Education

Basics of Operations Research

  • Dr. Shashi kant Dikshit
  • February 22, 2025

Basics of Operations Research

Operations Research (OR) is a scientific approach to decision-making that uses mathematical models, statistical analysis, and optimization techniques to solve complex problems. It helps organizations optimize resources, improve efficiency, and achieve better outcomes.

History of Operations Research

Operations Research originated during World War II, when military strategists used mathematical techniques to optimize resource allocation, logistics, and tactical planning. The British military first applied OR to improve radar detection and submarine warfare, while the United States used it to enhance convoy protection and bombing strategies. These early successes demonstrated OR’s effectiveness in solving complex, real-world problems.

After the war, industries and businesses recognized the potential of OR for improving productivity and decision-making. During the 1950s and 1960s, major corporations in sectors like manufacturing, transportation, and finance began adopting OR techniques for production scheduling, inventory management, and logistics optimization. The introduction of linear programming by George Dantzig in 1947 played a significant role in expanding OR’s industrial applications.

By the 1970s and 1980s, advances in computing technology allowed businesses to implement more sophisticated OR models, enabling large-scale problem-solving in supply chain management, network optimization, and risk assessment.
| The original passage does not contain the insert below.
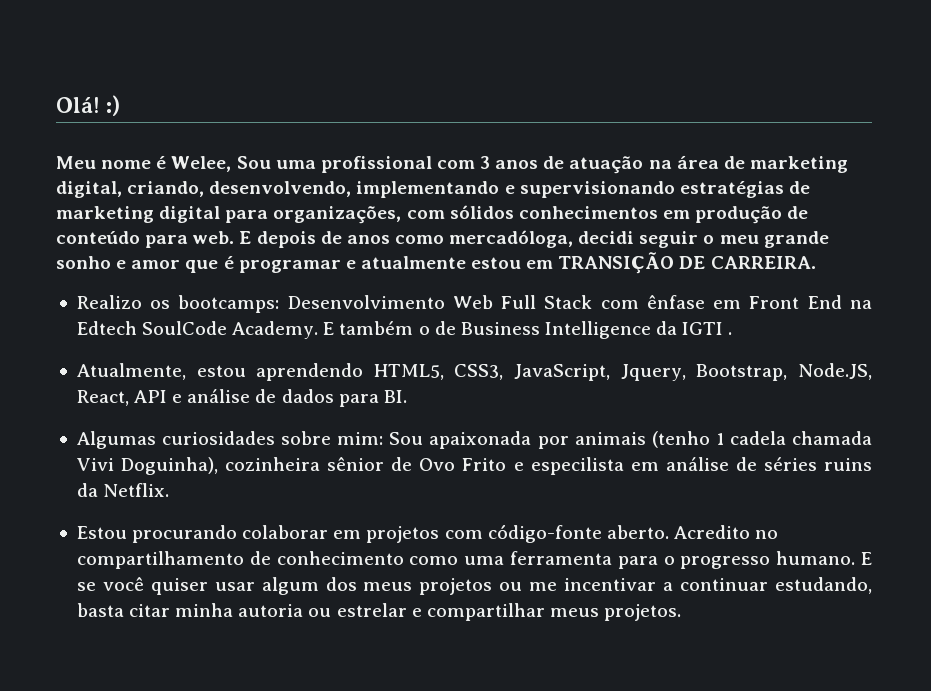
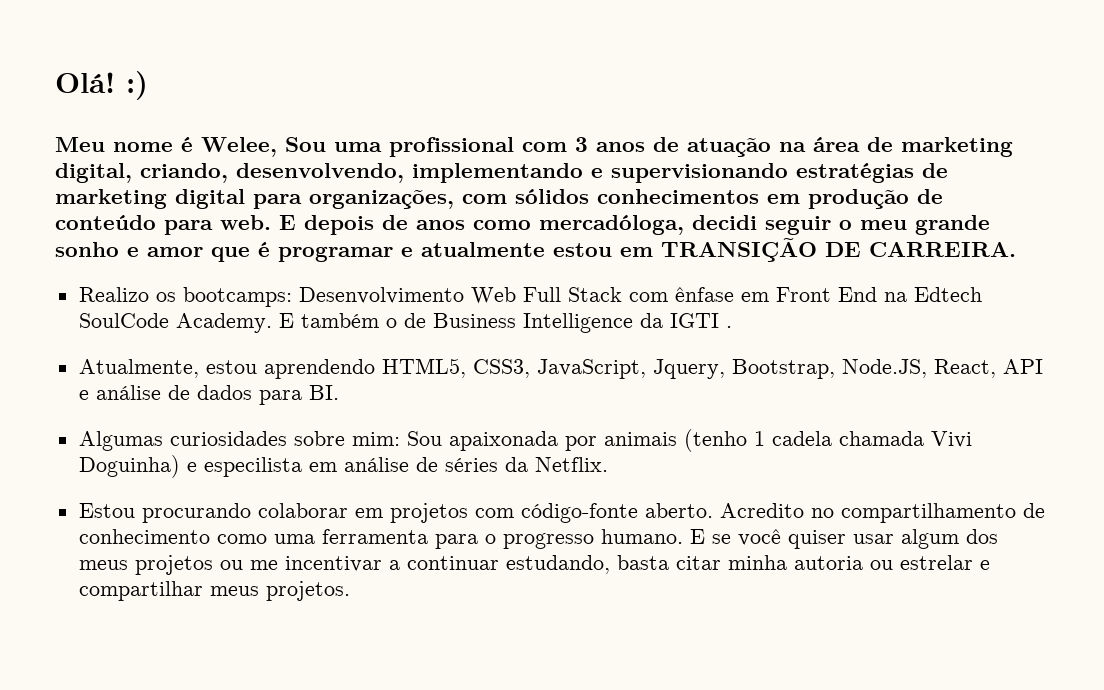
[120,457,507,475] Doguinha), cozinheira sênior de Ovo Frito -> [78,455,180,478] Doguinha)
[824,458,873,471] ruins -> (498, 465) none

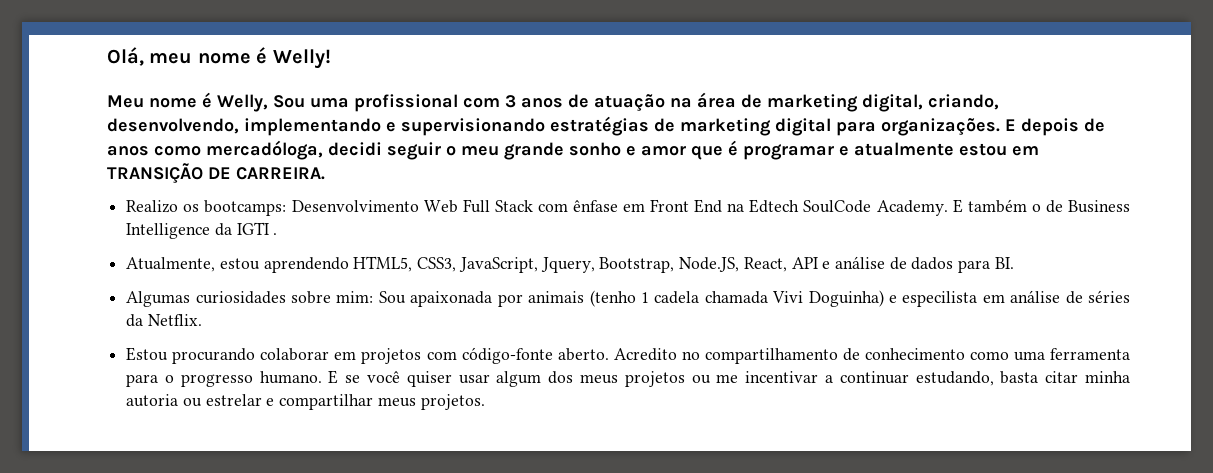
[55,71,148,100] Olá! :) -> [107,47,331,69] Olá, meu nome é Welly!
[201,137,277,157] Welee, -> [217,94,268,112] Welly,
[309,189,943,209] [55,215,271,235] organizações, com sólidos conhecimentos em produção de conteúdo para web. -> [881,118,1000,136] organizações.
Today, OR is widely used across various fields, including manufacturing, healthcare, finance, telecommunications, and artificial intelligence, making it a crucial tool for strategic decision-making in industries worldwide.
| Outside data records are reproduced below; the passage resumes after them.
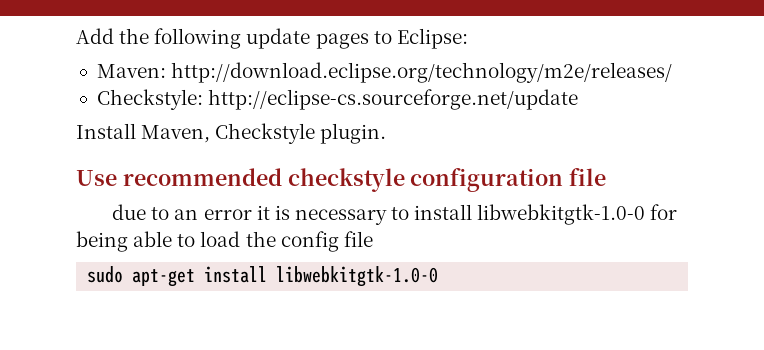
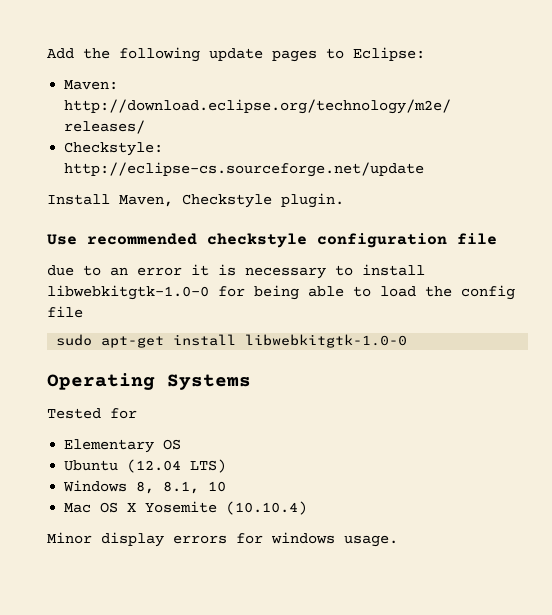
(439, 276) none -> [47,373,251,390] [47,408,137,419] [64,439,182,453] [64,459,227,473] [63,480,227,494] [64,501,308,515] [47,532,398,547] // Operating Systems // Tested for // Elementary OS // Ubuntu (12.04 LTS) // Windows 8, 8.1, 10 // Mac OS X Yosemite (10.10.4) // Minor display errors for windows usage.

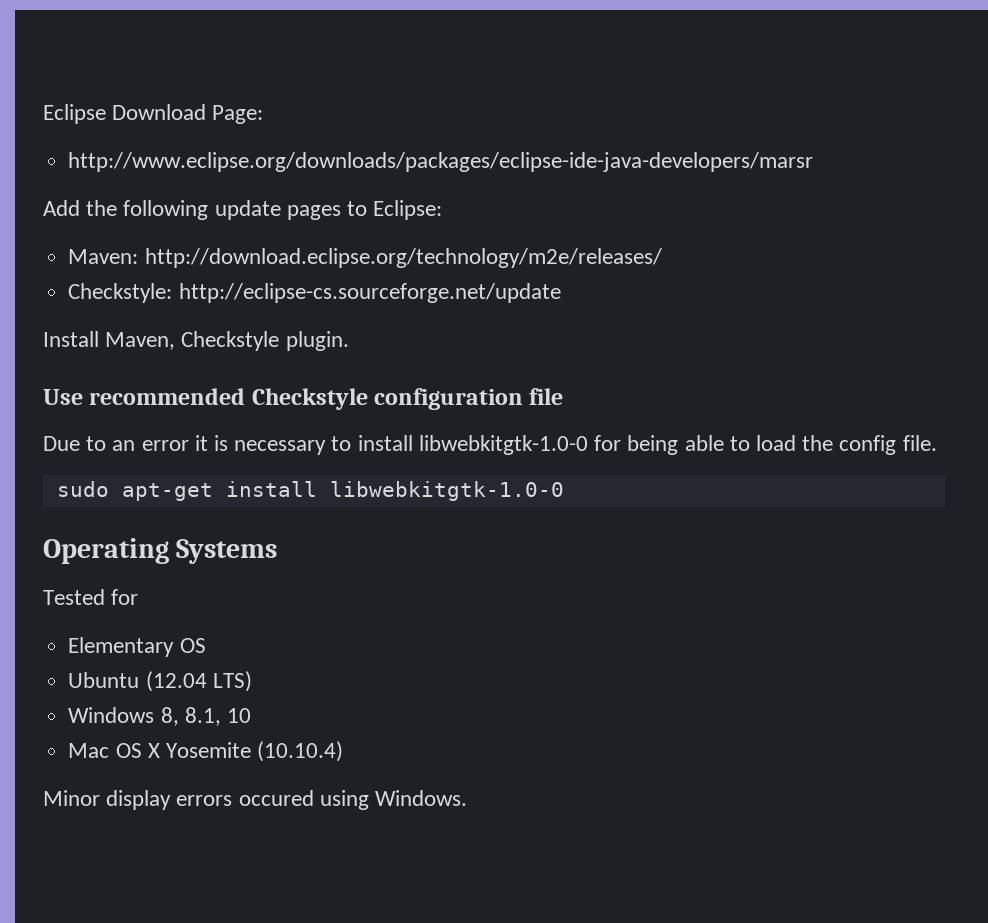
(47, 53) none -> [43,104,264,124] [68,152,814,172] Eclipse Download Page: // http://www.eclipse.org/downloads/packages/eclipse-ide-java-developers/marsr //
[207,233,307,248] checkstyle -> [251,388,368,410] Checkstyle
[47,265,74,276] due -> [43,436,80,451] Due
[47,306,83,318] file -> [902,435,937,451] file.
[236,532,398,547] for windows usage. -> [238,790,468,810] occured using Windows.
Key Components of Operations Research

1. Problem Definition – Identifying and structuring the problem.

2. Mathematical Modeling – Representing the problem using mathematical equations.

3. Data Collection – Gathering relevant information for analysis.

4. Solution Methods – Applying optimization techniques like Linear Programming, Game Theory, or Simulation.

5. Implementation & Monitoring – Applying solutions and assessing their effectiveness.

Advantages of Operations Research

• Improves Decision-Making – Provides data-driven insights for better decision-making.

• Optimizes Resources – Helps in efficient resource allocation.

• Reduces Costs – Minimizes wastage and enhances profitability.

• Enhances Productivity – Streamlines operations for better efficiency.

• Supports Strategic Planning – Assists in long-term forecasting and policy-making.

Disadvantages of Operations Research

• Complexity – Requires advanced mathematical knowledge and computational power.

• Time-Consuming – Some problems take extensive time to analyze and solve.

• Data Dependence – Accuracy of solutions depends on the quality of input data.

• Implementation Challenges – Resistance to change in organizations can hinder execution.

• Cost of Application – Requires specialized tools and expertise, making it expensive for small firms.

Limitations of Operations Research

• Cannot Handle Non-Quantifiable Factors – Human emotions, ethics, and qualitative aspects are difficult to model.
• Assumptions May Not Always Hold – Simplified models may not capture real-world complexities.
• Requires Continuous Updating – Solutions need periodic revision due to changing environments.
• Not Always Feasible – Some OR models may be impractical in real-world scenarios.

Applications of Operations Research in Various Industries

1. Manufacturing – Production scheduling, inventory management, and quality control.
2. Transportation & Logistics – Route optimization, supply chain management, and fleet scheduling.
3. Finance – Risk management, investment portfolio optimization, and credit scoring.
4. Healthcare – Hospital resource allocation, staff scheduling, and patient flow optimization.
5. Retail – Demand forecasting, pricing strategies, and warehouse optimization.
6. Telecommunications – Network optimization, bandwidth allocation, and call routing.
7. Energy Sector – Power grid management, renewable energy optimization, and demand forecasting.

References

• Hillier, F. S., & Lieberman, G. J. (2014). Introduction to Operations Research. McGraw-Hill Education.
• Taha, H. A. (2016). Operations Research: An Introduction. Pearson Education.
• Winston, W. L. (2003). Operations Research: Applications and Algorithms. Duxbury Press.
• Sharma, J. K. (2013). Operations Research: Theory and Applications. Macmillan Publishers India.